What is the effect of the legal regulation of Kosovo since 1999 on the notion of property? Since 1999 no socially-owned enterprises can be registered in Kosovo. UNMIK Regulation 1999/24 sets out the law which is applicable in Kosovo as from the 10 th June 1999. Very briefly
1.1 The law applicable in Kosovo shall be: (a) (a) The regulations promulgated by the Special Representative of the Secretary-General and subsidiary instruments issued thereunder; and (b) The law in force in Kosovo on 22 March 1989. In case of a conflict, the regulations and subsidiary instruments issued thereunder shall take precedence. 1.2 If a court of competent jurisdiction or a body or person required to implement a provision of the law determines that a subject matter or situation is not covered by the laws set out in section 1.1 of the present regulation but is covered by another law in force in Kosovo after 22 March 1989 which is not discriminatory and which complies with section 1.3 of the present regulation, the court, body or person shall, as an exception, apply that law. 1.3 In exercising their functions, all persons undertaking public duties or holding public office in Kosovo shall observe internationally recognized human rights standards, as reflected in particular in: (a) The Universal Declaration on Human Rights of 10 December 1948; (b) The European Convention for the Protection of Human Rights and Fundamental Freedoms of 4 November 1950 and the Protocols thereto; (c) The International Covenant on Civil and Political Rights of 16 December 1966 and the Protocols thereto; …………… Clearly therefore the principles of these international instruments take precedence over other laws applicable in Kosovo and the protection of the human rights instruments is supreme.
The ECHR in Article 1 Protocol 1 protects the right to peaceful enjoyment of possessions .
“Every natural or legal person is entitled to the peaceful enjoyment of his possessions. No one shall be deprived of his possessions except in the public interest and subject to the conditions provided for by law and by the general principles of international law.
The preceding provisions shall not, however, in any way impair the right of a state to enforce such laws as it deems necessary to control the use of property in accordance with the general interest or to secure the payment of taxes or other contributions or penalties.”
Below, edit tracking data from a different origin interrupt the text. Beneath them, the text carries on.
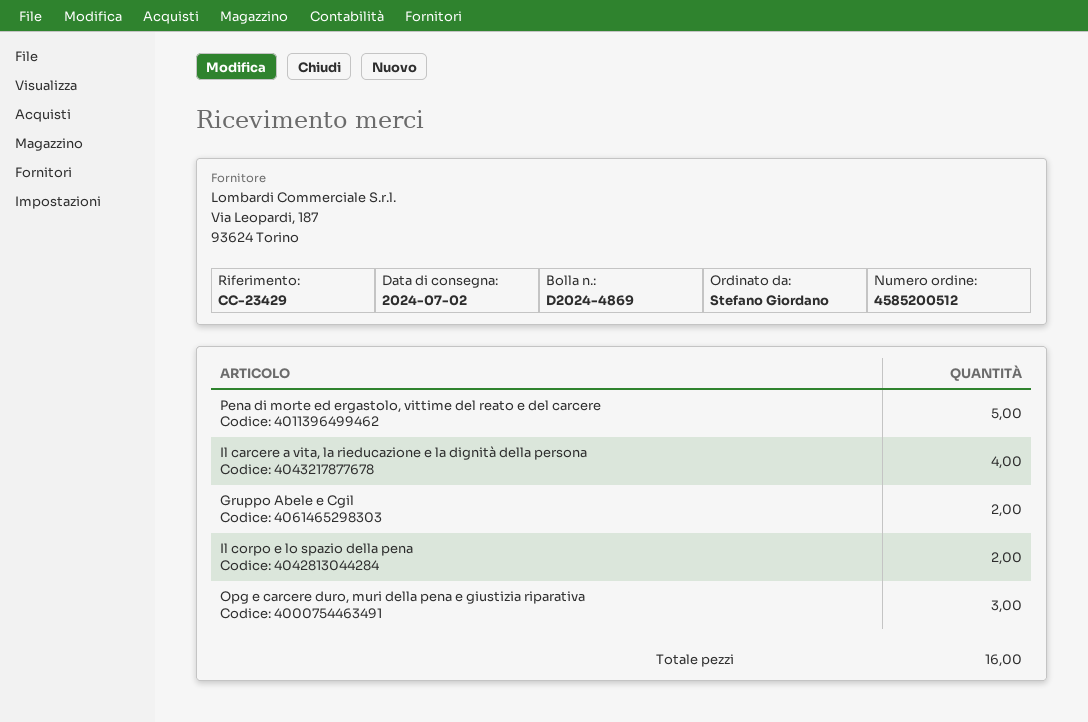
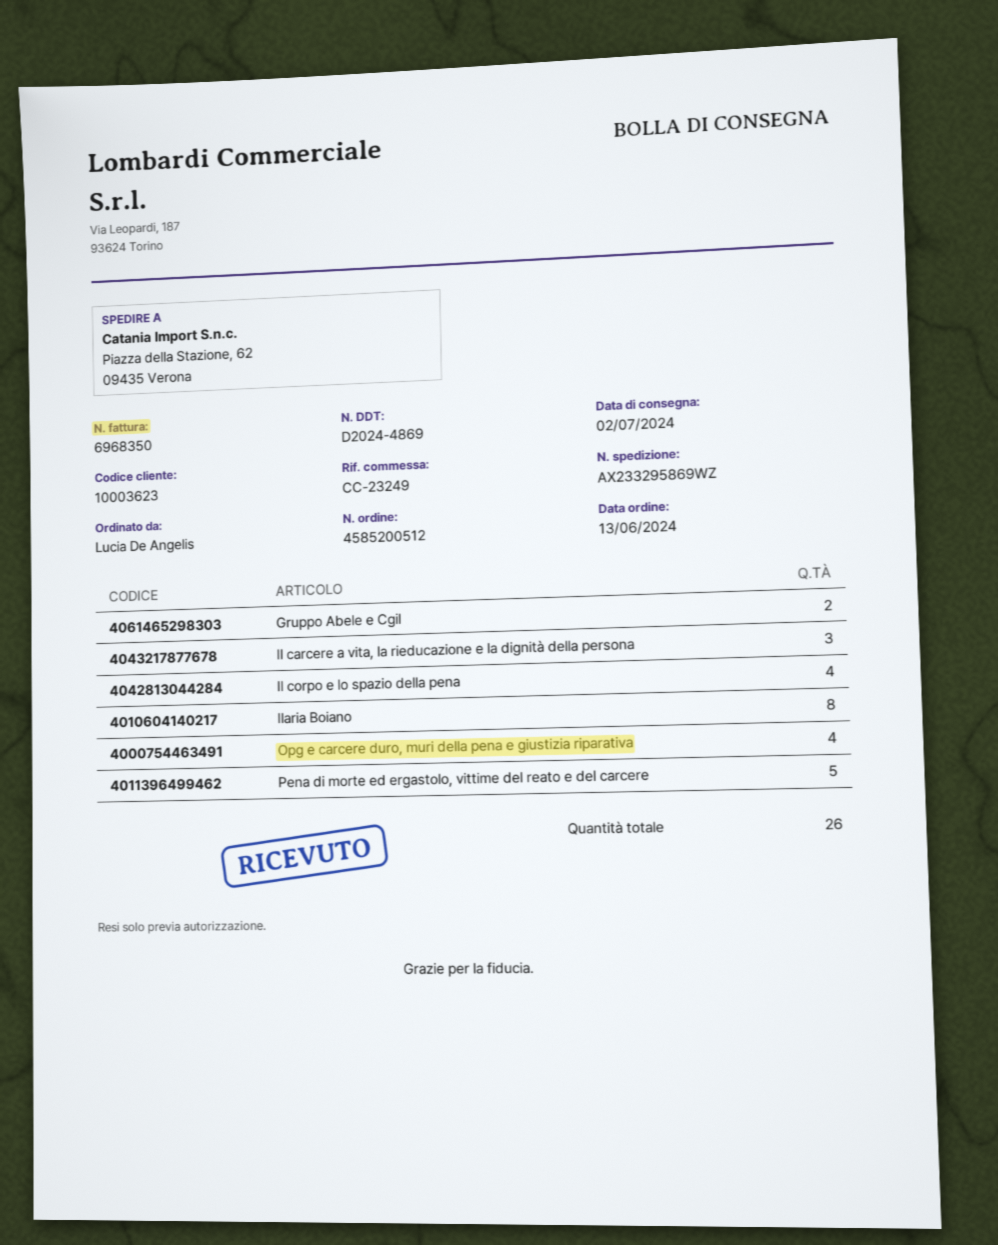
reference: CC-23429 -> CC-23249
ordered by: Stefano Giordano -> Lucia De Angelis
Il carcere a vita, la rieducazione e la dignità della persona: 4 -> 3
Il corpo e lo spazio della pena: 2 -> 4
Opg e carcere duro, muri della pena e giustizia riparativa: 3 -> 4
Ilaria Boiano: none -> 8
total quantity: 16 -> 26

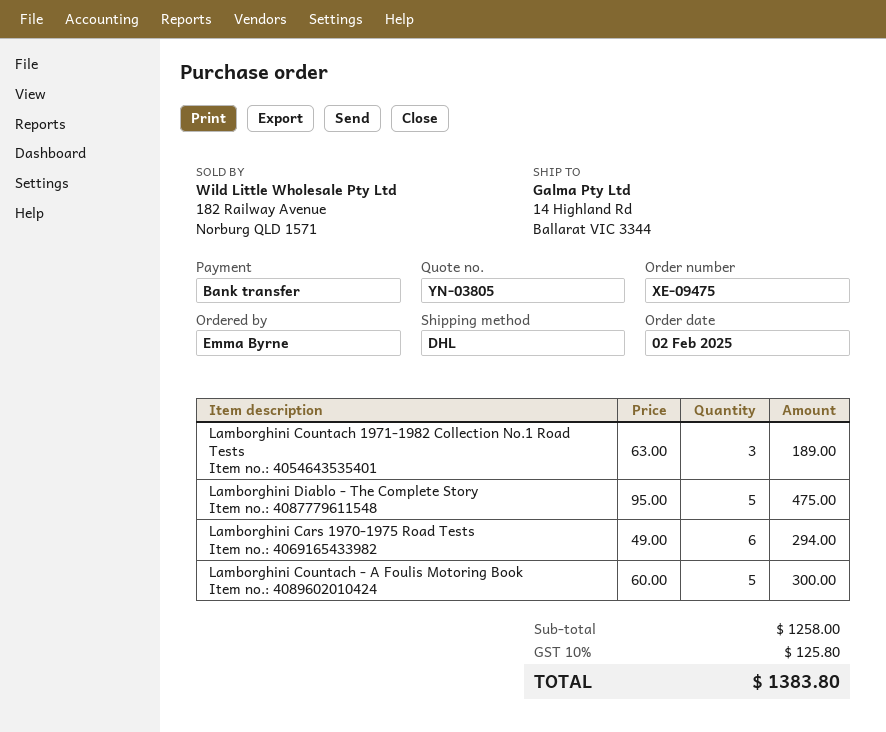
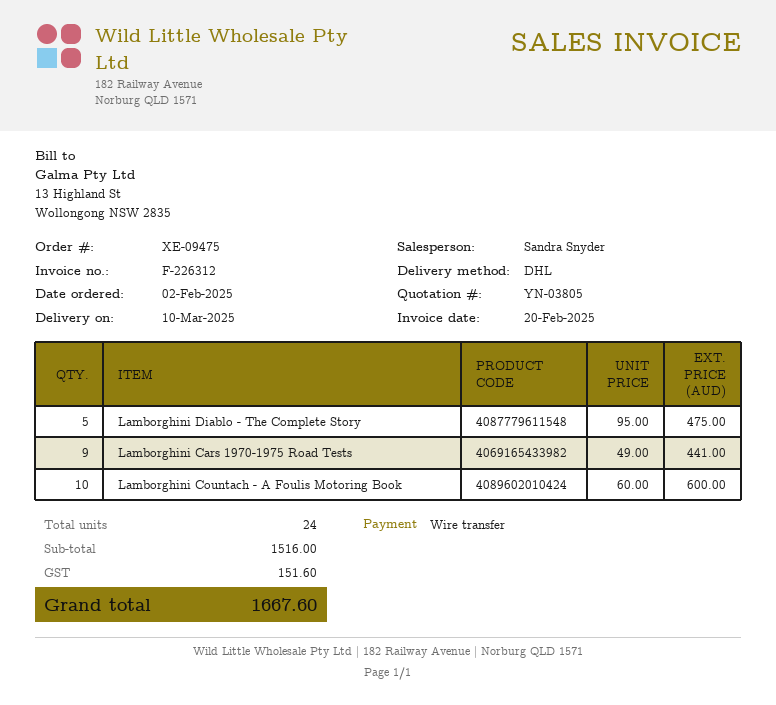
Lamborghini Countach 1971-1982 Collection No.1 Road Tests: 3 x 63.00 = 189.00 -> none
Lamborghini Cars 1970-1975 Road Tests: 6 x 49.00 = 294.00 -> 9 x 49.00 = 441.00
Lamborghini Countach - A Foulis Motoring Book: 5 x 60.00 = 300.00 -> 10 x 60.00 = 600.00
subtotal: 1258.00 -> 1516.00
tax: 125.80 -> 151.60
total: 1383.80 -> 1667.60

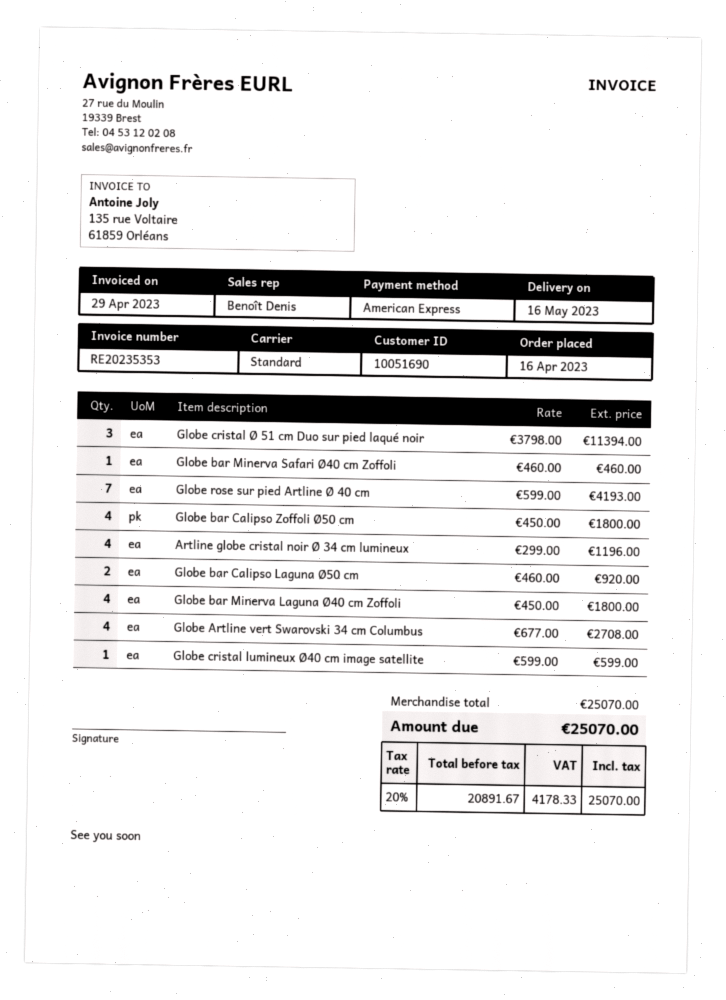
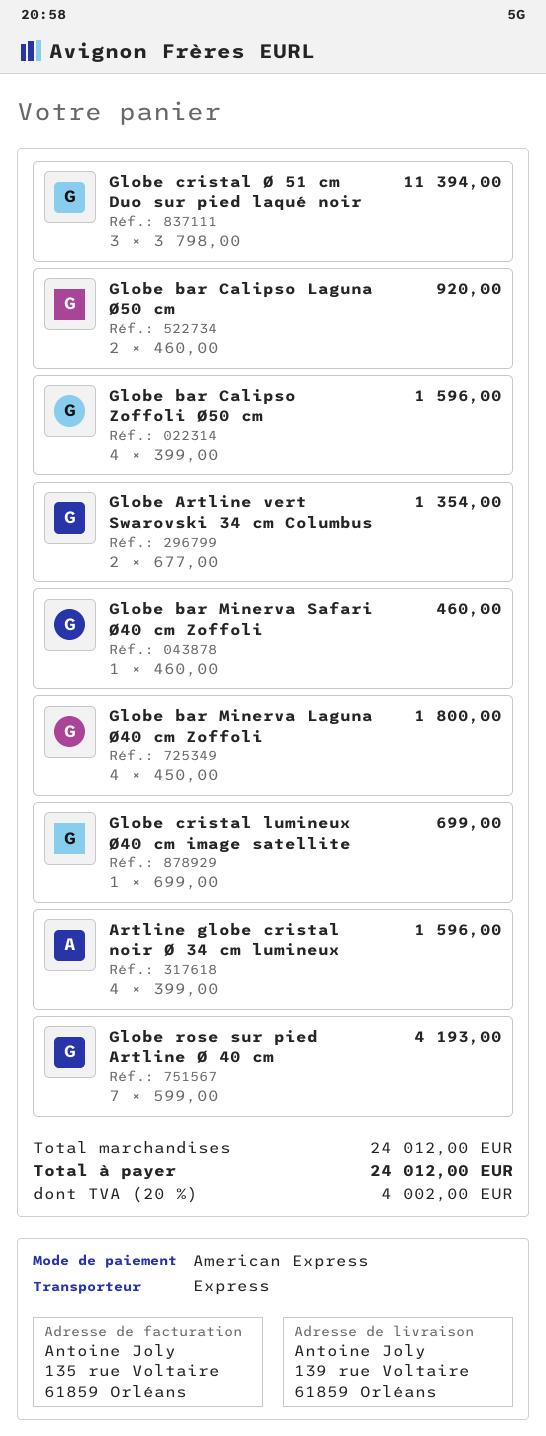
shipping method: standard -> express
Globe bar Calipso Zoffoli Ø50 cm: 4 x 450.00 = 1800.00 -> 4 x 399.00 = 1596.00
Artline globe cristal noir Ø 34 cm lumineux: 4 x 299.00 = 1196.00 -> 4 x 399.00 = 1596.00
Globe Artline vert Swarovski 34 cm Columbus: 4 x 677.00 = 2708.00 -> 2 x 677.00 = 1354.00
Globe cristal lumineux Ø40 cm image satellite: 1 x 599.00 = 599.00 -> 1 x 699.00 = 699.00
subtotal: 25070.00 -> 24012.00
tax: 20% = 4178.33 -> 20% = 4002.00
total: 25070.00 -> 24012.00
When it comes to the privatization of Socially-Owned Enterprises, the law specifically obliges the Kosovo Trust Agency and the Special Chamber to observe these principles.
This is not the time and the place to discuss some issues that have arisen from the interpretation of these provisions. We have problems, for instance, when the KTA privatizes an enterprise whose assets may include some private property. However the position of Kosovo in this regard has today been placed on a par with other countries which apply the European Convention directly.
Today the notion of social ownership, in property and in enterprises has therefore no further place.
Judge Godwin Muscat Azzopardi is a founding member of Muscat Azzopardi and Associates. He presently occupies the post of International Judge with the United Nations Mission in Kosovo. He is on the bench of the Special Chamber of the Supreme Court which deals with commercial law matters and privatizations.